I've looked everywhere on the forums and don't see a thread that answers my questions. In the manage apps section there is not a selection for Youtube, so how do I disable it? In fact, the manage apps section only shows about 1/3 of what is shown on my apps screen. I cannot let my kids have access to Youtube. Also, apps I have *un*selected in manage apps are still showing in my apps, like Hulu...I've selected and unselected multiple times and it does nothing. What am I doing wrong?


----------



## kpfleming (Dec 23, 2003)

The "Manage Apps" screen only controls which apps can provide search results, it does not have any affect on the list of apps in the Apps screen.


----------



## nmiller0113 (Jan 17, 2016)

Good to know. Does anyone know how to remove apps then?


----------



## aaronwt (Jan 31, 2002)

You can't as far as I'm aware.


----------



## nmiller0113 (Jan 17, 2016)

Well that's ridiculous. How are we supposed to manage kids access to the app. Parental controls don't do anything for that app. Absolutely horrible design choice / flaw if this is true.


----------



## ajwees41 (May 7, 2006)

nmiller0113 said:


> Well that's ridiculous. How are we supposed to manage kids access to the app. Parental controls don't do anything for that app. Absolutely horrible design choice / flaw if this is true.

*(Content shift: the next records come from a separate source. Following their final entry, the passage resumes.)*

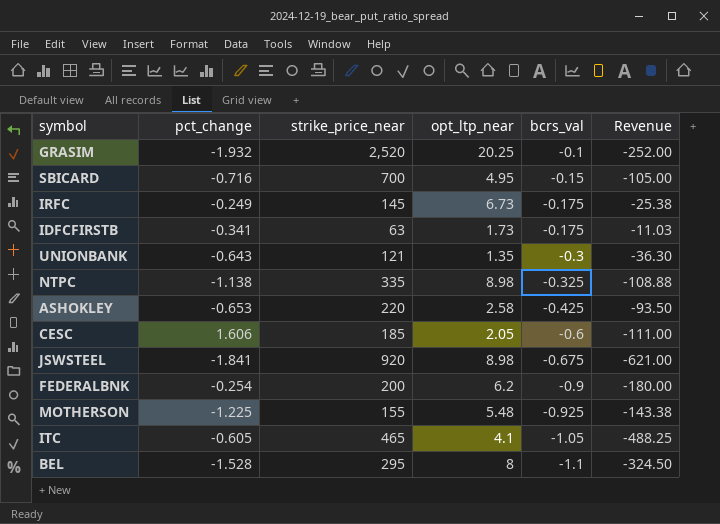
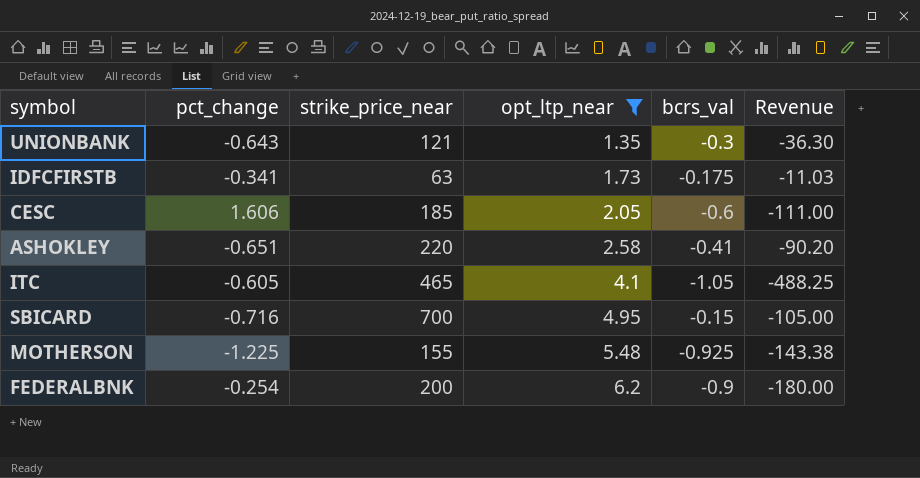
filter: none -> opt_ltp_near <= 6.2
row order: bcrs_val descending -> opt_ltp_near ascending
ASHOKLEY | pct_change: -0.653 -> -0.651
ASHOKLEY | bcrs_val: -0.425 -> -0.41
ASHOKLEY | Revenue: -93.50 -> -90.20

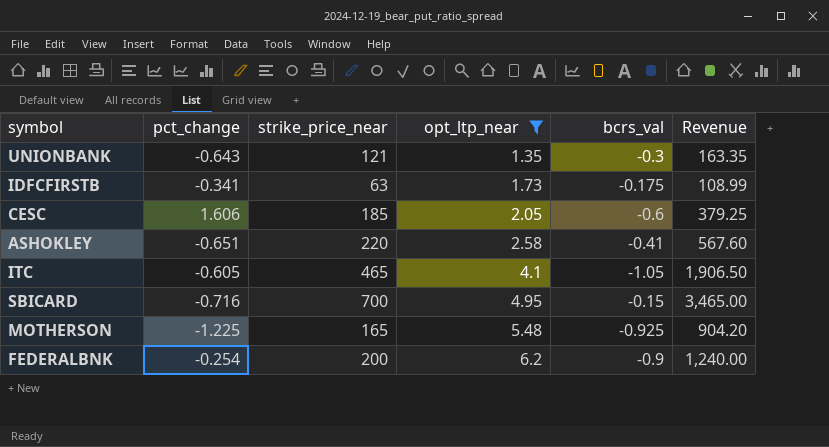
column Revenue | formula: [strike_price_near] * [bcrs_val] -> [strike_price_near] * [opt_ltp_near]
MOTHERSON | strike_price_near: 155 -> 165

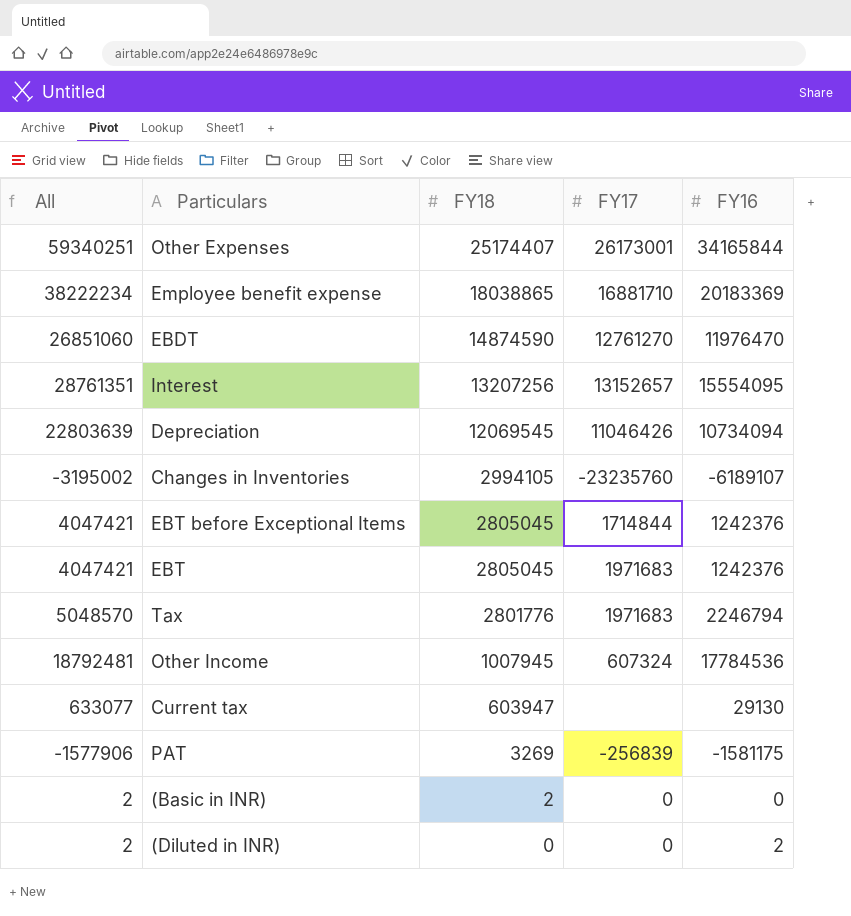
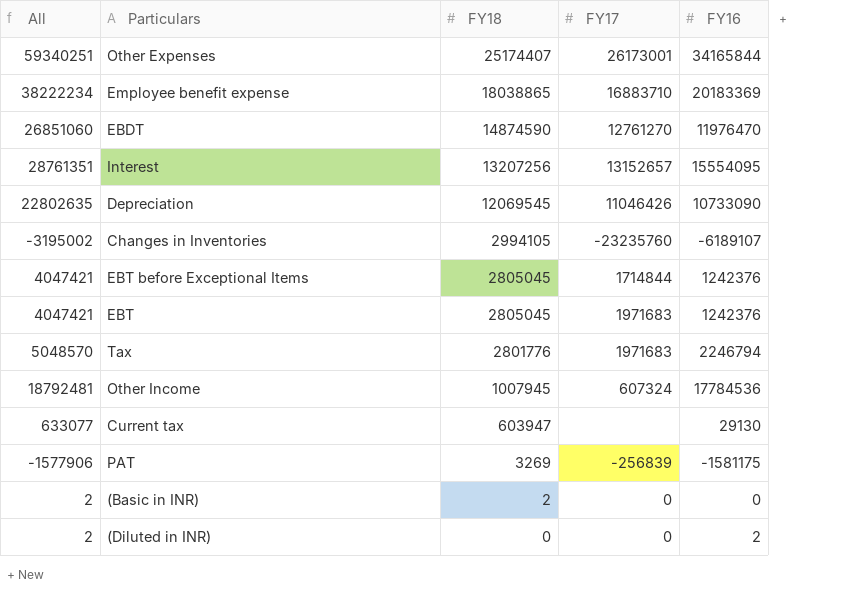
Employee benefit expense | FY17: 16881710 -> 16883710
Depreciation | All: 22803639 -> 22802635
Depreciation | FY16: 10734094 -> 10733090

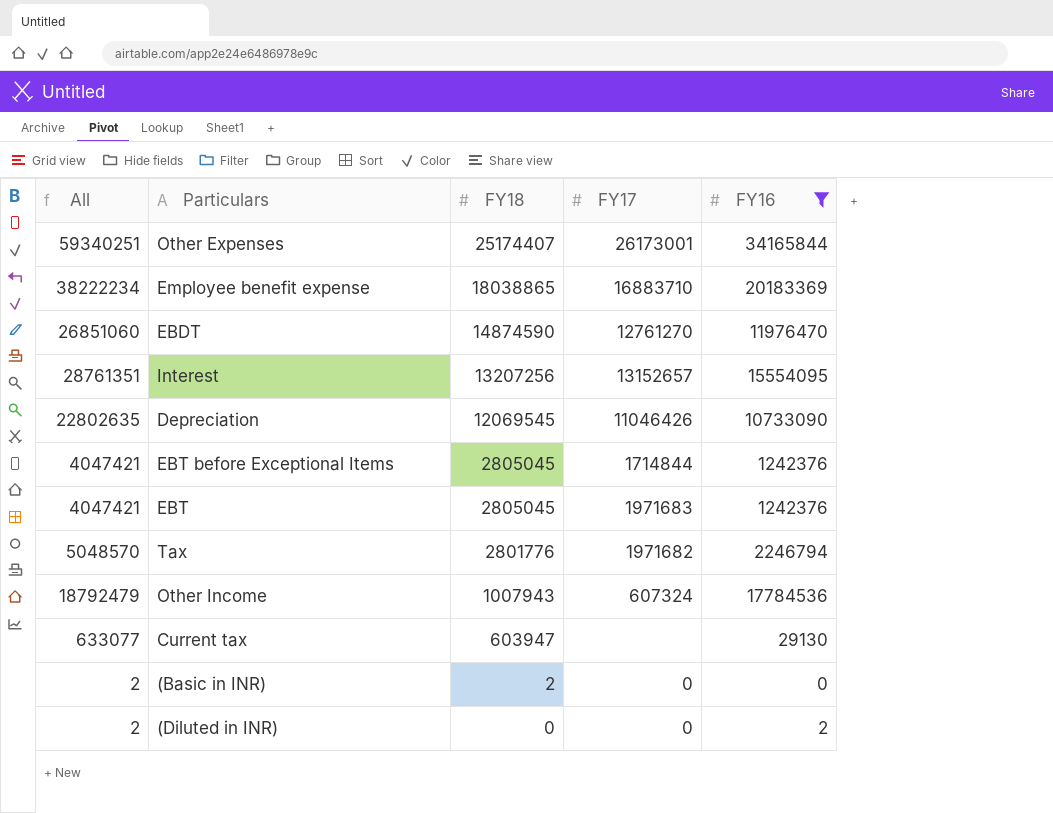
filter: none -> FY16 >= 0
Tax | FY17: 1971683 -> 1971682
Other Income | All: 18792481 -> 18792479
Other Income | FY18: 1007945 -> 1007943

there were not any parental controls for youtube pre hydra either depending how old the kids are they morethen likely will figure youtube is not checked


----------



## krkaufman (Nov 25, 2003)

ajwees41 said:


> there were not any parental controls for youtube pre hydra either depending how old the kids are they morethen likely will figure youtube is not checked


Yeah, that wasn't a real block, but it was better than nothing.

The new app presentation in Hydra is awful, a side effect, I expect, of TiVo's paltry app library. IMO, it should work similar to before, allowing the user to purge from display any apps of zero interest.


----------



## nmiller0113 (Jan 17, 2016)

krkaufman said:


> Yeah, that wasn't a real block, but it was better than nothing.
> 
> The new app presentation in Hydra is awful, a side effect, I expect of TiVo's paltry app library. IMO, it should work similar to before, allowing the user to purge from display any apps of zero interest.


I agree


----------



## shwru980r (Jun 22, 2008)

nmiller0113 said:


> I've looked everywhere on the forums and don't see a thread that answers my questions. In the manage apps section there is not a selection for Youtube, so how do I disable it? In fact, the manage apps section only shows about 1/3 of what is shown on my apps screen. I cannot let my kids have access to Youtube. Also, apps I have *un*selected in manage apps are still showing in my apps, like Hulu...I've selected and unselected multiple times and it does nothing. What am I doing wrong?


The older Tivo Series 3 models no longer have youtube, but they only have two tuners


----------